Un costado desconocido, a 90 años de su nacimiento.
Su hija Iliana y Daniel, el hermano del actor, cuentan cómo salió de una enfermedad que duró siete años.
Una sonrisa para el afuera. Juan Carlos Calabró y una pelea interna que su público no conocía.
Cuando Juan Carlos Calabró estrechó la mano de Vittorio Gassman, el maestro de actores que visitaba Buenos Aires, no intuía que al gigante italiano le pasaba lo mismo. Sonrisa para el afuera y una piedra que les pesaba pecho adentro.
Ambos tenían prestigio, aplausos, sana popularidad, una vida apacible, pero algo interfería la paz. De eso no se hablaba en público. La depresión era un tabú en el ambiente artístico, y también más allá.
Tita Merello, a quien iba a visitar cada tanto, le preguntaba: "¿Por qué estás deprimido, Cala? Tenés mujer, dos hijas, una carrera". El hombre no encontraba respuesta. No se trataba de un inventario sobre lo que tenía, sino de un agujero existencial. "Soy un zig zag", le confesaba a La morocha argentina. "Como buen artista, tengo mis picos".

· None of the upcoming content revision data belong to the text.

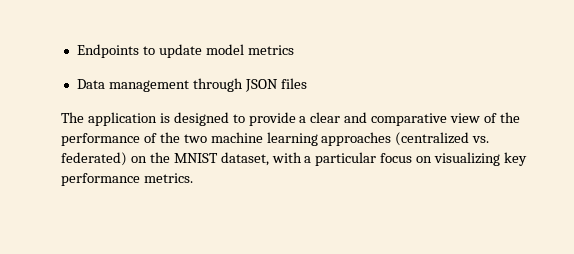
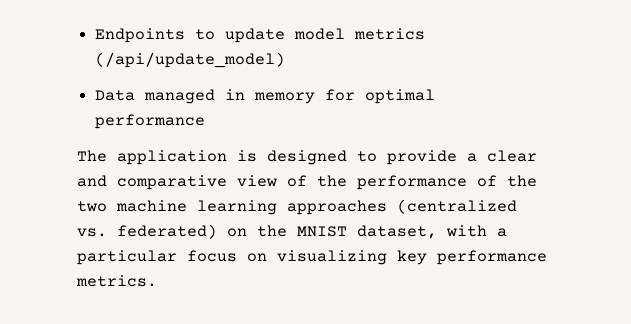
- Endpoints to update model metrics
+ Endpoints to update model metrics (/api/update_model)
- Data management through JSON files
+ Data managed in memory for optimal performance

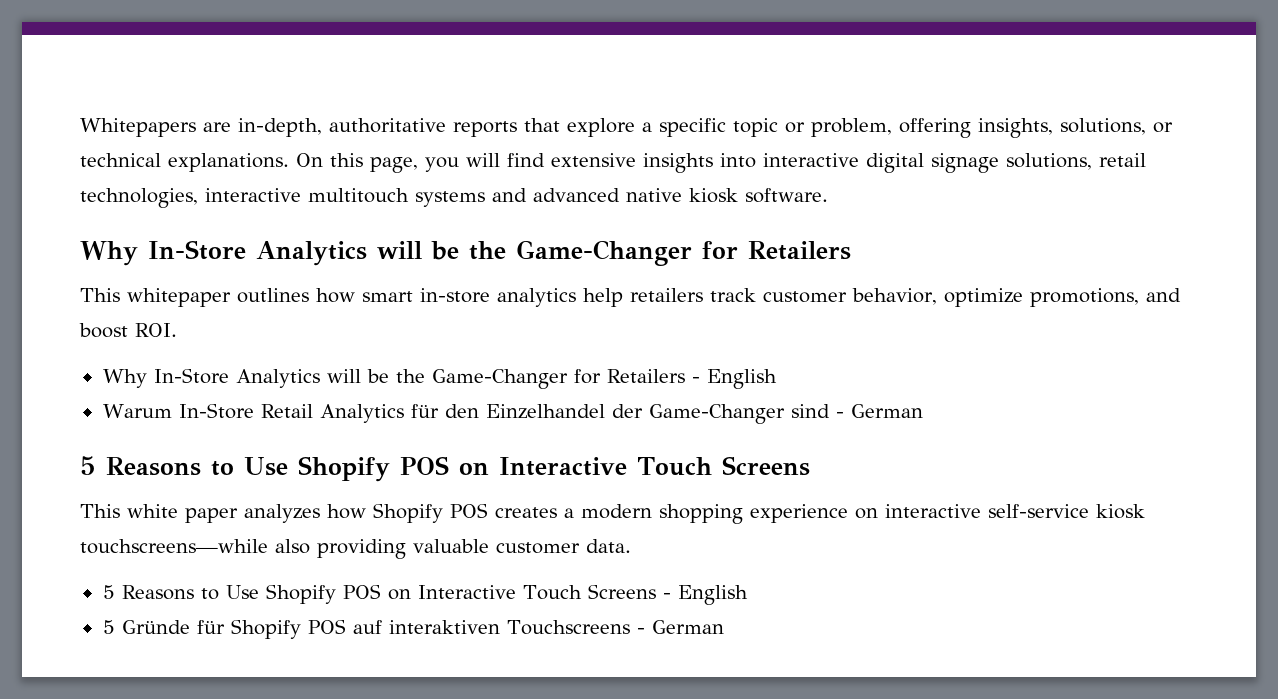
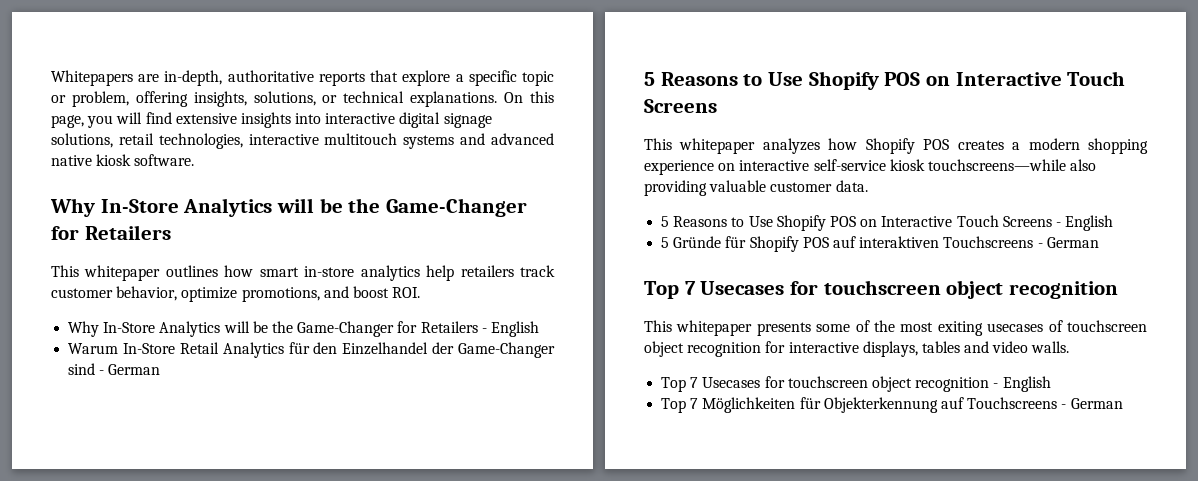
- This white paper analyzes how Shopify POS creates a modern shopping experience on interactive self-service kiosk touchscreens—while also providing valuable customer data.
+ This whitepaper analyzes how Shopify POS creates a modern shopping experience on interactive self-service kiosk touchscreens—while also providing valuable customer data.
  5 Gründe für Shopify POS auf interaktiven Touchscreens - German
+ Top 7 Usecases for touchscreen object recognition
+ This whitepaper presents some of the most exiting usecases of touchscreen object recognition for interactive displays, tables and video walls.
+ Top 7 Usecases for touchscreen object recognition - English
+ Top 7 Möglichkeiten für Objekterkennung auf Touchscreens - German

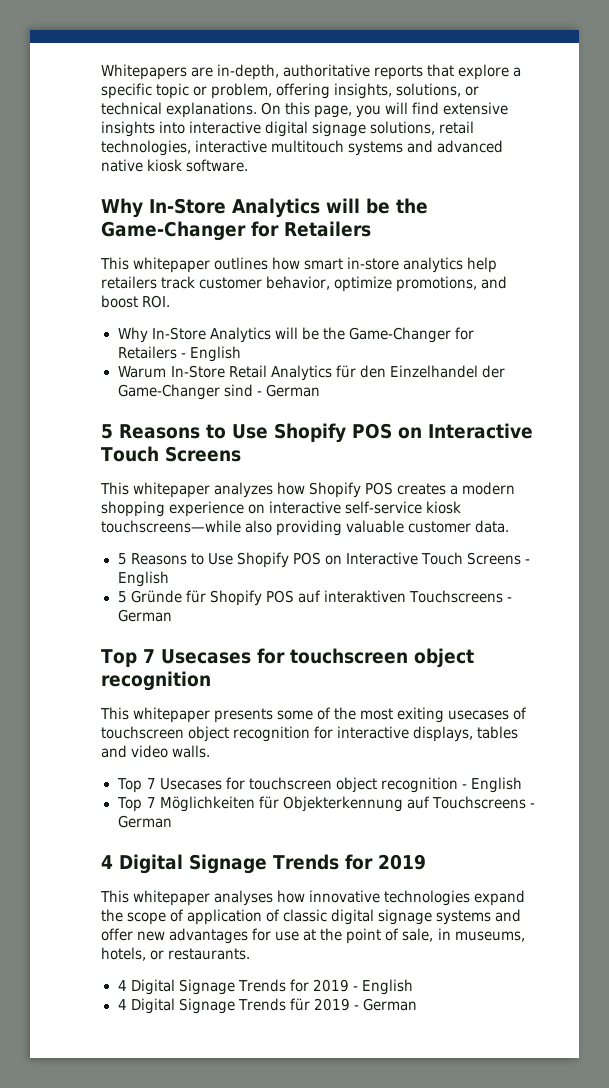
  Top 7 Möglichkeiten für Objekterkennung auf Touchscreens - German
+ 4 Digital Signage Trends for 2019
+ This whitepaper analyses how innovative technologies expand the scope of application of classic digital signage systems and offer new advantages for use at the point of sale, in museums, hotels, or restaurants.
+ 4 Digital Signage Trends for 2019 - English
+ 4 Digital Signage Trends für 2019 - German

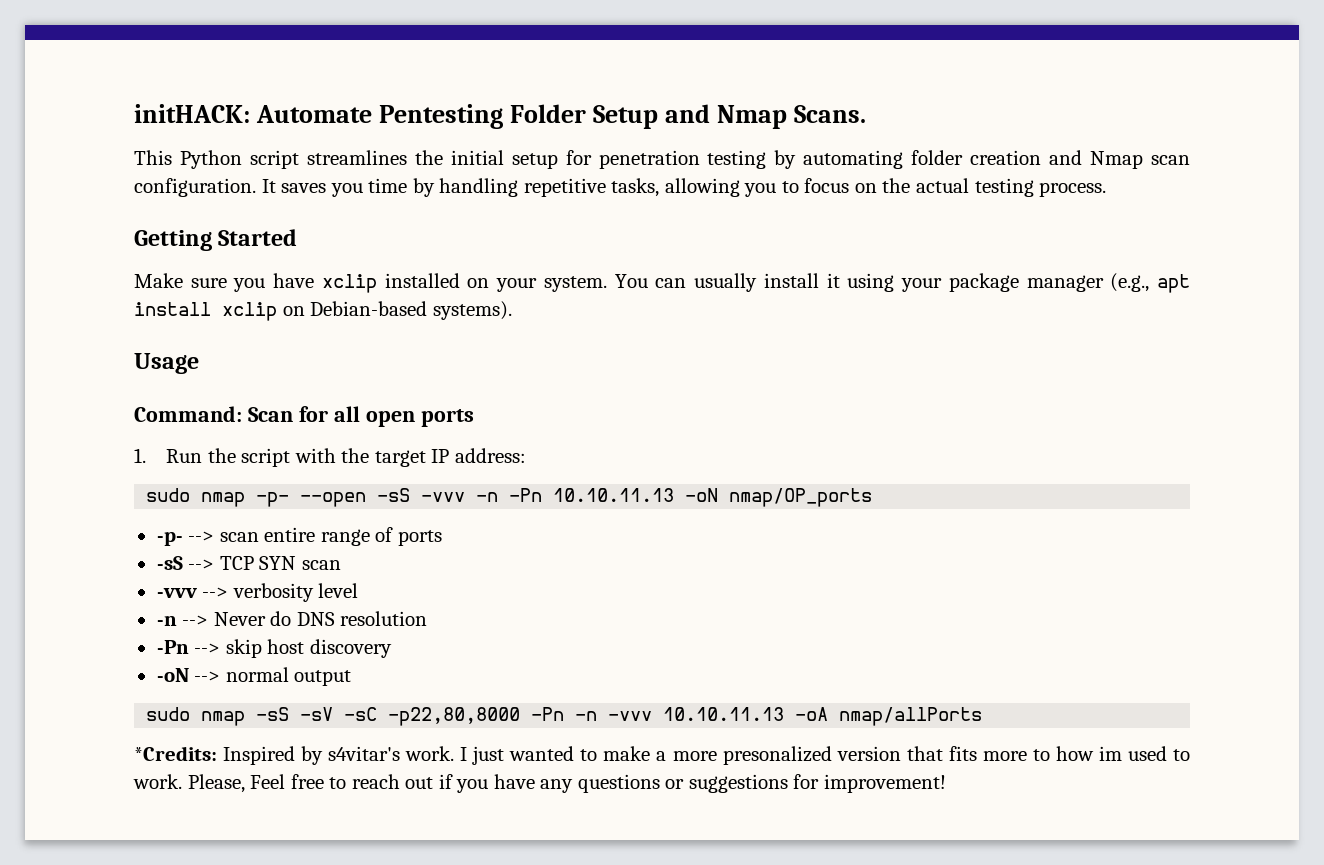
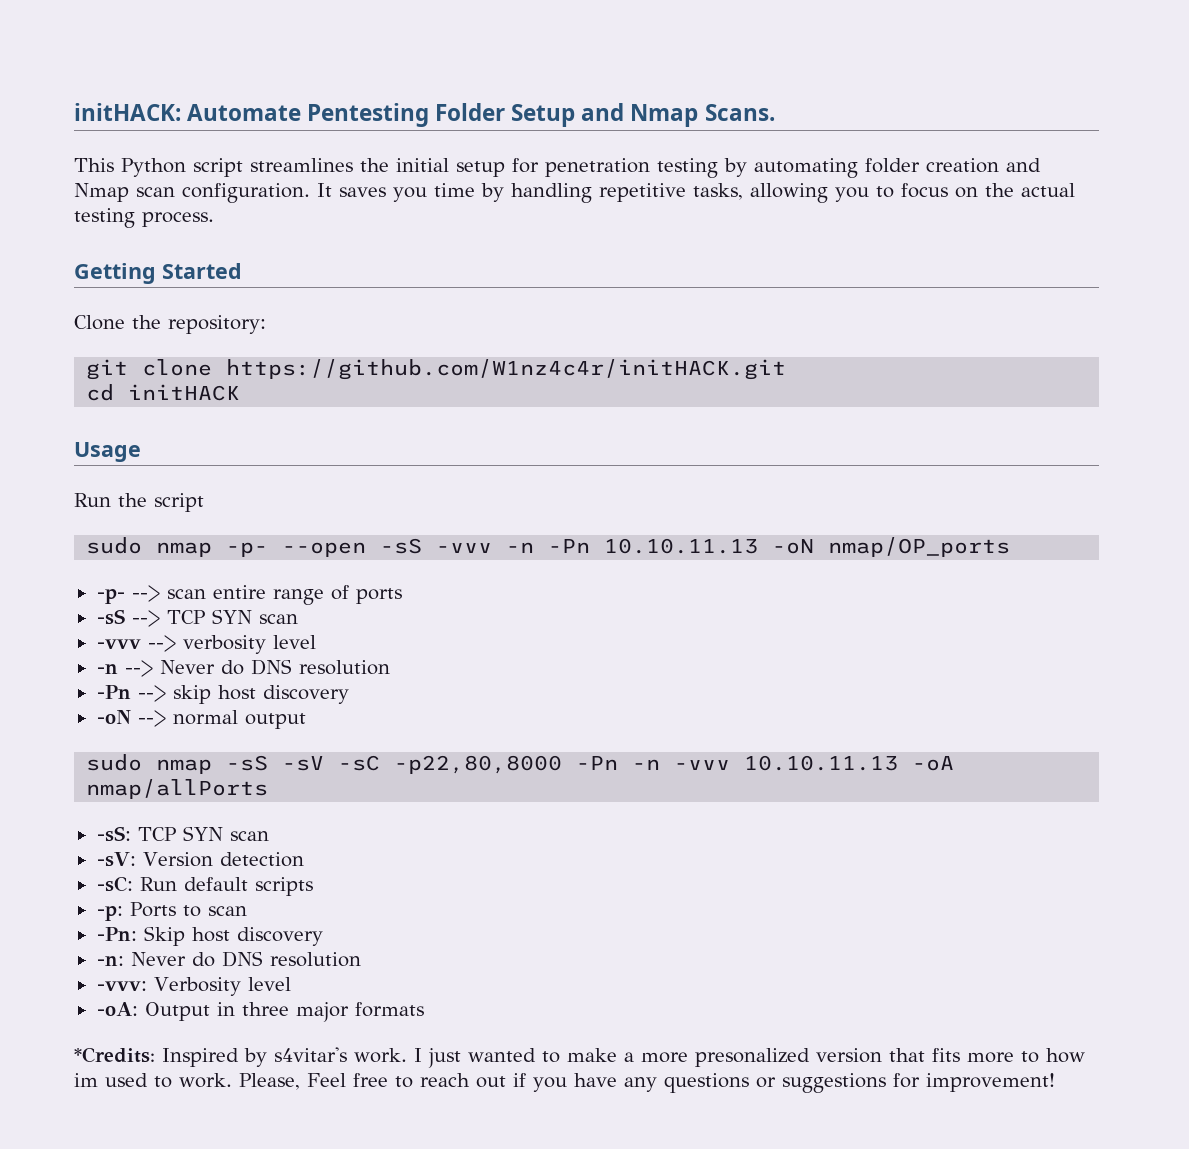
- Make sure you have xclip installed on your system. You can usually install it using your package manager (e.g., apt install xclip on Debian-based systems).
+ Clone the repository:
+ git clone https://github.com/W1nz4c4r/initHACK.git
+ cd initHACK
  Usage
- Command: Scan for all open ports
- 1. Run the script with the target IP address:
+ Run the script
+ -sS: TCP SYN scan
+ -sV: Version detection
+ -sC: Run default scripts
+ -p: Ports to scan
+ -Pn: Skip host discovery
+ -n: Never do DNS resolution
+ -vvv: Verbosity level
+ -oA: Output in three major formats

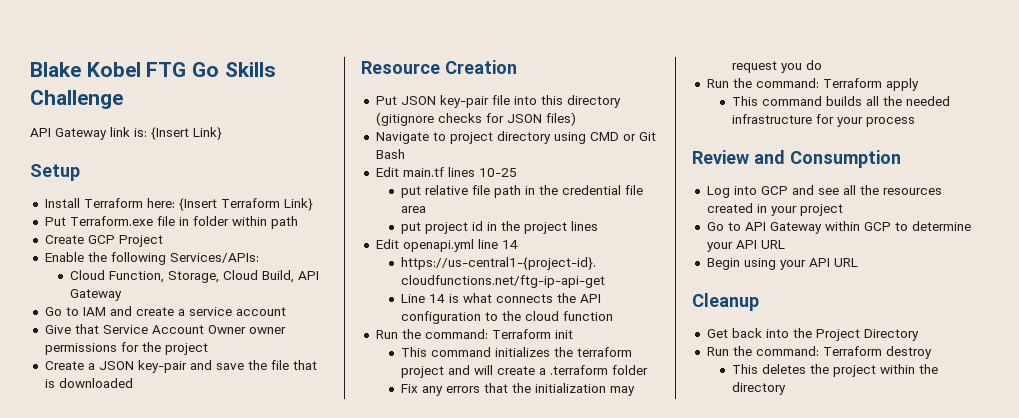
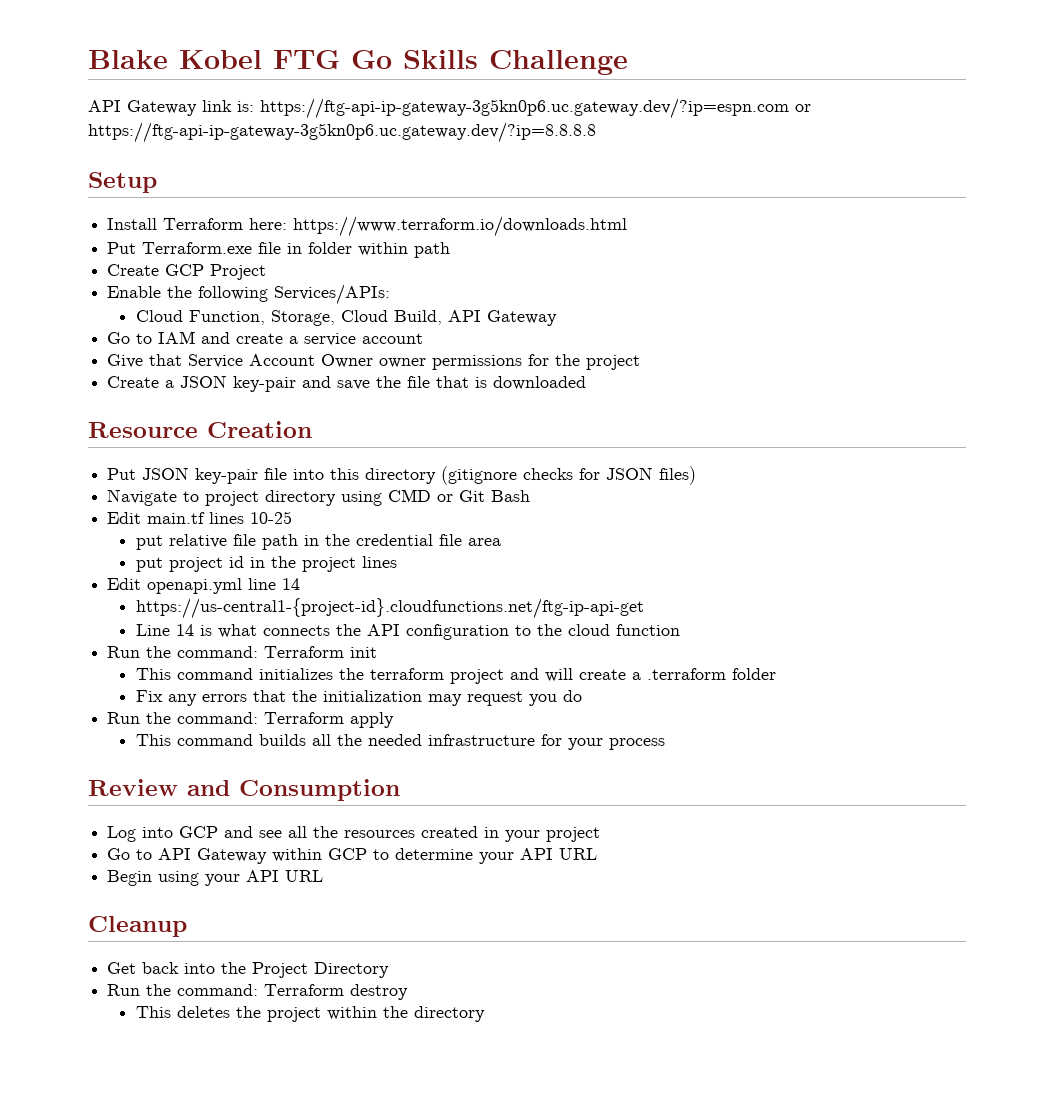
- API Gateway link is: {Insert Link}
+ API Gateway link is: https://ftg-api-ip-gateway-3g5kn0p6.uc.gateway.dev/?ip=espn.com or https://ftg-api-ip-gateway-3g5kn0p6.uc.gateway.dev/?ip=8.8.8.8
- Install Terraform here: {Insert Terraform Link}
+ Install Terraform here: https://www.terraform.io/downloads.html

Antes de ponerle nombre exacto al diagnóstico en los noventa, el alma del que cantaba exultante "qué alegría, qué alegría/ olé, olé, olá/ vamos Flaco todavía/ que estás para ganar", dolía demasiado. Había caminado ya el escenario durante 30 años como una máquina de parir personajes.
Ni su familia podía descifrar qué había empujado al fabricante de risas a ese estado. El locutor recibido en el ISER al que absorbió la comedia, el ocurrente hincha de Villa Dálmine que había engendrado a 'Aníbal, el pelotazo en contra', a 'El contra' y otras criaturas, el atlético señor de las 400 flexiones diarias cabeza abajo, sufrió un largo período de anhedonia (incapacidad para experimentar placer, pérdida de interés o satisfacción en casi todas las actividades).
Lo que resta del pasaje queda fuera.